第三,積極聯合相關部門開展禁毒宣傳活動,引導社會公眾自覺抵制毒品,形成良好社會氛圍。針對普通民眾、毒品易接觸人群和已有毒品濫用行為者,應采取各有側重的毒品預防模式,對普通公眾要“防病于先”。有效的預防教育不應僅局限于普及毒品知識和危害,而應從轉變行為傾向和習慣養成入手,倡導學校、家庭、社區多主體參與。[10]檢察機關在開展宣傳教育活動時,可抓住“虎門硝煙紀念日”“國際禁毒日”等重要時間節點,通過發布典型案例、召開新聞發布會、集中宣講、建立禁毒教育活動基地等形式進行宣傳,引導社會公眾樹立規則意識,將刑法規范自覺內化為日常生活中的行為規范。
*最高人民檢察院第二檢察廳辦公室副主任[100726]
**四川省人民檢察院第二檢察部干部[610213]
***中國政法大學刑法學博士研究生[100088]
[1] 參見安陽、劉東杰:《檢察機關化解“潛在之訴”與促進訴源治理》,《人民檢察》2022年第3期。
[2] 參見張智輝:《中國檢察》(第18卷),中國檢察出版社2009年版,第38頁。
[3] 參見苗生明:《新時代檢察權的定位、特征與發展趨向》,《中國法學》2019年第6期。
[4] 參見郭鳳軍:《新時代合成毒品犯罪快速蔓延原因及治理對策探析》,《警學研究》2020年第4期。
[5] 參見國家禁毒辦:《2021年中國毒情形勢報告》,載國家毒品問題治理研究中心官網https://dcppc.swupl.edu.cn/jddt/b65f51e6654745f3ad37c3b17e88eec4.htm,最后訪問日期:2022年6月23日。
[6] 參見《梁曉麗代表——堅持和發展新時代“楓橋經驗”》,《人民日報》2022年10月18日。
[7] 《下好先手棋 打好主動仗——習近平總書記關于防范化解重大風險重要論述綜述》,《人民日報》2021年4月15日。
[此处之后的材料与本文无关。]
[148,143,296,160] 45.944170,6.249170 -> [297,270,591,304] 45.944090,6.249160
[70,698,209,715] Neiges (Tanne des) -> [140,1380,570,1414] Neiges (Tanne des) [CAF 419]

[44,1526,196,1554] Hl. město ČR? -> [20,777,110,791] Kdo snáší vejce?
[8] 參見朱孝清:《檢察機關學習踐行“楓橋經驗”的幾個問題》,《國家檢察官學院學報》2019年第3期。
[9] 參見李世清等:《新形勢下檢察機關參與毒品犯罪治理的思考——以云南省禁毒形勢變化為觀察視角》,《中國檢察官》2020年第17期。
[10] 參見杜敏菊、莫關耀:《生活場域、行為傾向與易得接觸:三重疊合的毒品濫用事由》,《警學研究》2021年第4期。